Permesso di soggiorno e asilo, parte della legge è incostituzionale

Con una decisione emessa mercoledì, la Corte costituzionale della Repubblica Slovacca ha decretato come incostituzionali, e in contrasto con la Carta dei diritti fondamentali dell’Unione europea, alcune parti della legislazione nazionale che riguarda la residenza degli stranieri e la concessione dell’asilo. La decisione presa in una riunione a porte chiuse della Corte indica che le parti in questione giustificano le azioni per difendere gli interessi di sicurezza della Repubblica Slovacca senza fornire motivi ulteriori nei casi di di annullamento di una domanda di residenza temporanea o permanente, come nel caso di espulsione amministrativa di un cittadino straniero. Il giudizio della Corte costituzionale trova contraddizioni anche nella decisione del ministero degli Interni per la concessione o la revoca dell’asilo, una procedura legale giustificata da potenziali minacce alla sicurezza dello Stato.

La stessa normativa era già stata messa in discussione nel 2006 dalla Corte Suprema, che denunciava in essa la violazione del principio di equità delle parti nel procedimento e il loro diritto a un processo equo.
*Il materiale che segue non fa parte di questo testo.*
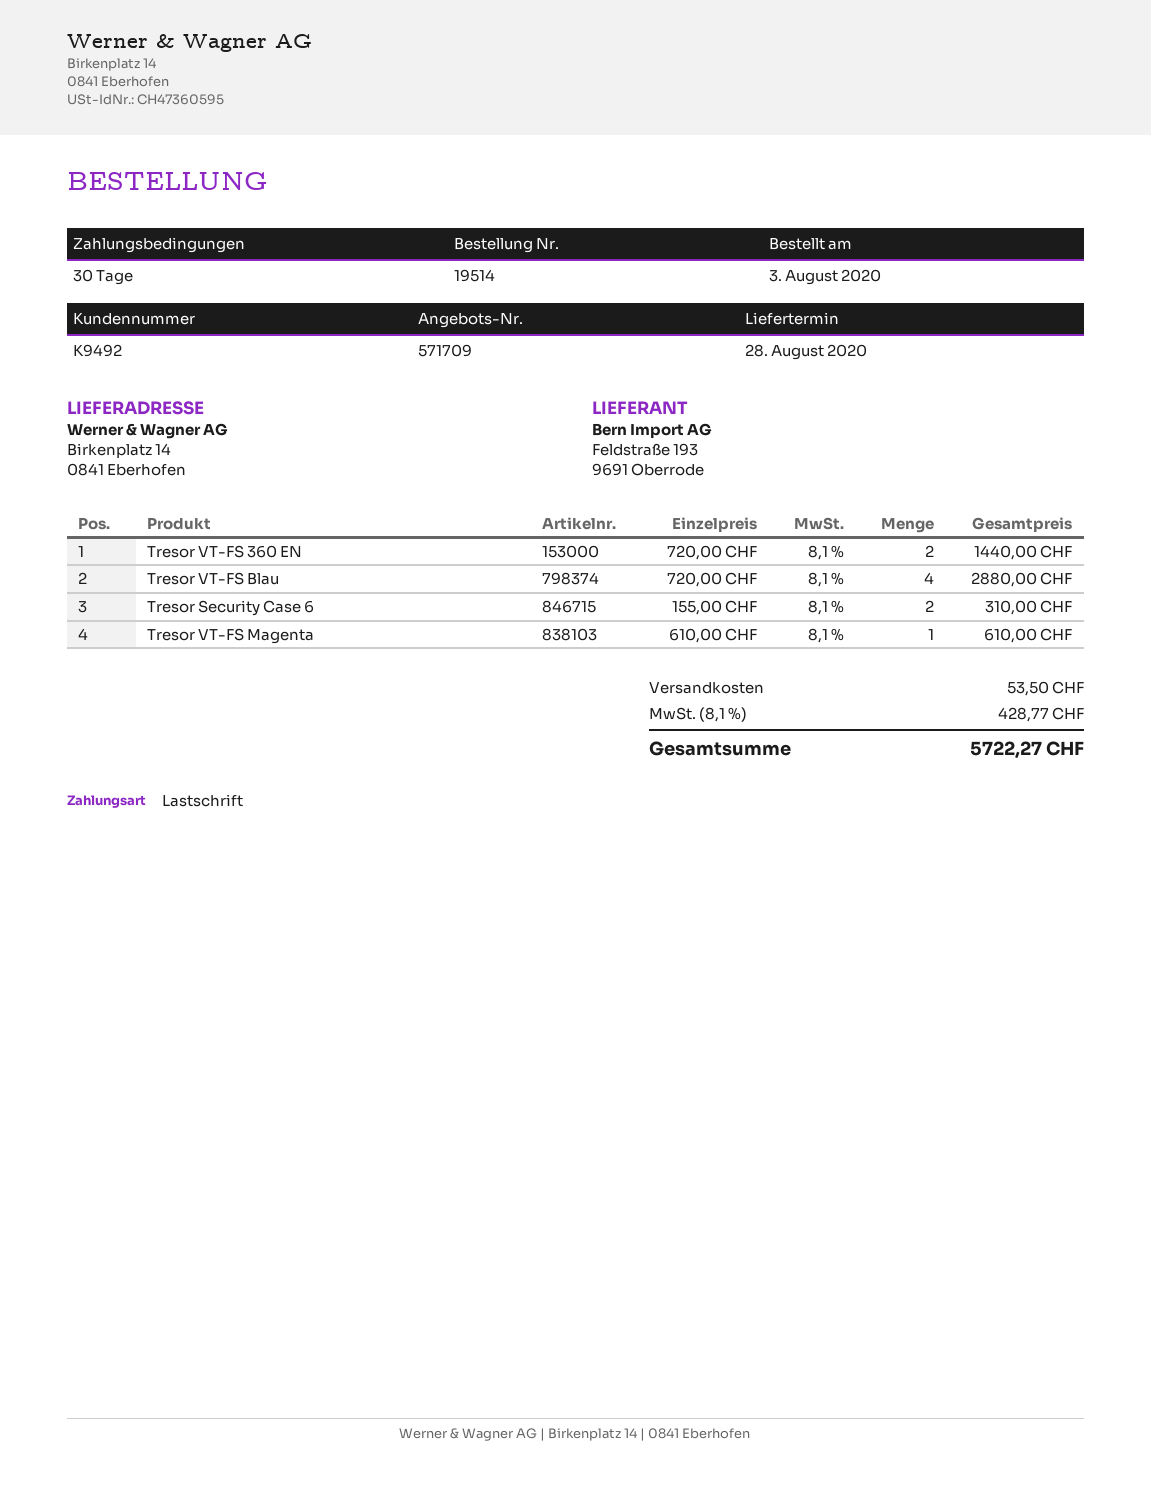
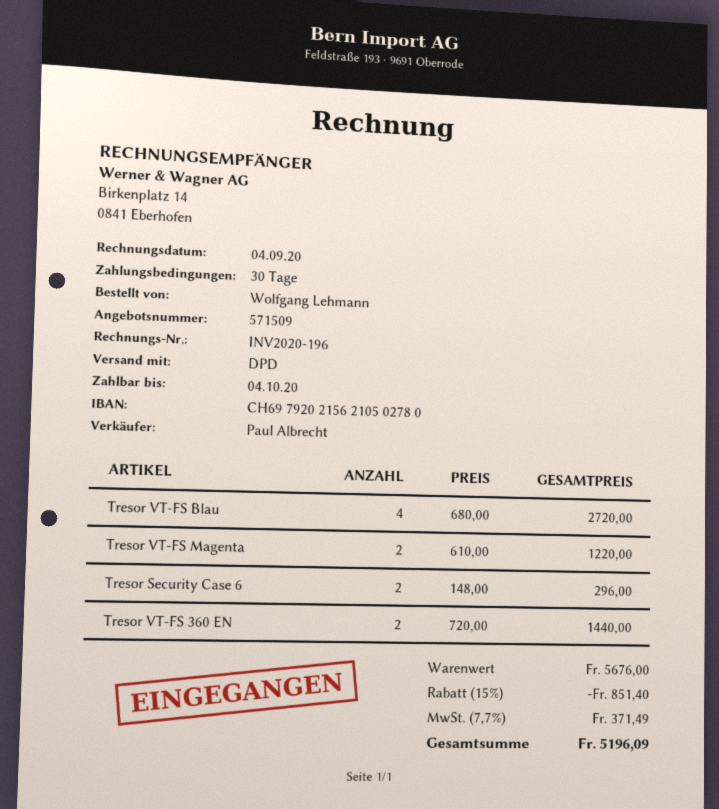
quote number: 571709 -> 571509
Tresor VT-FS Blau: 4 x 720.00 = 2880.00 -> 4 x 680.00 = 2720.00
Tresor Security Case 6: 2 x 155.00 = 310.00 -> 2 x 148.00 = 296.00
Tresor VT-FS Magenta: 1 x 610.00 = 610.00 -> 2 x 610.00 = 1220.00
discount: none -> 15% = 851.40
shipping: 53.50 -> none
tax: 8.1% = 428.77 -> 7.7% = 371.49
total: 5722.27 -> 5196.09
La sentenza di allora si basava su un caso concreto in cui la polizia per gli stranieri di Bratislava che aveva respinto la domanda di residenza permanente di uno straniero nel 2013.

Altre procedure dello stesso tipo erano sospese da un paio d’anni in attesa della posizione della Corte costituzionale, che ora sarà un precedente di cui tenere conto.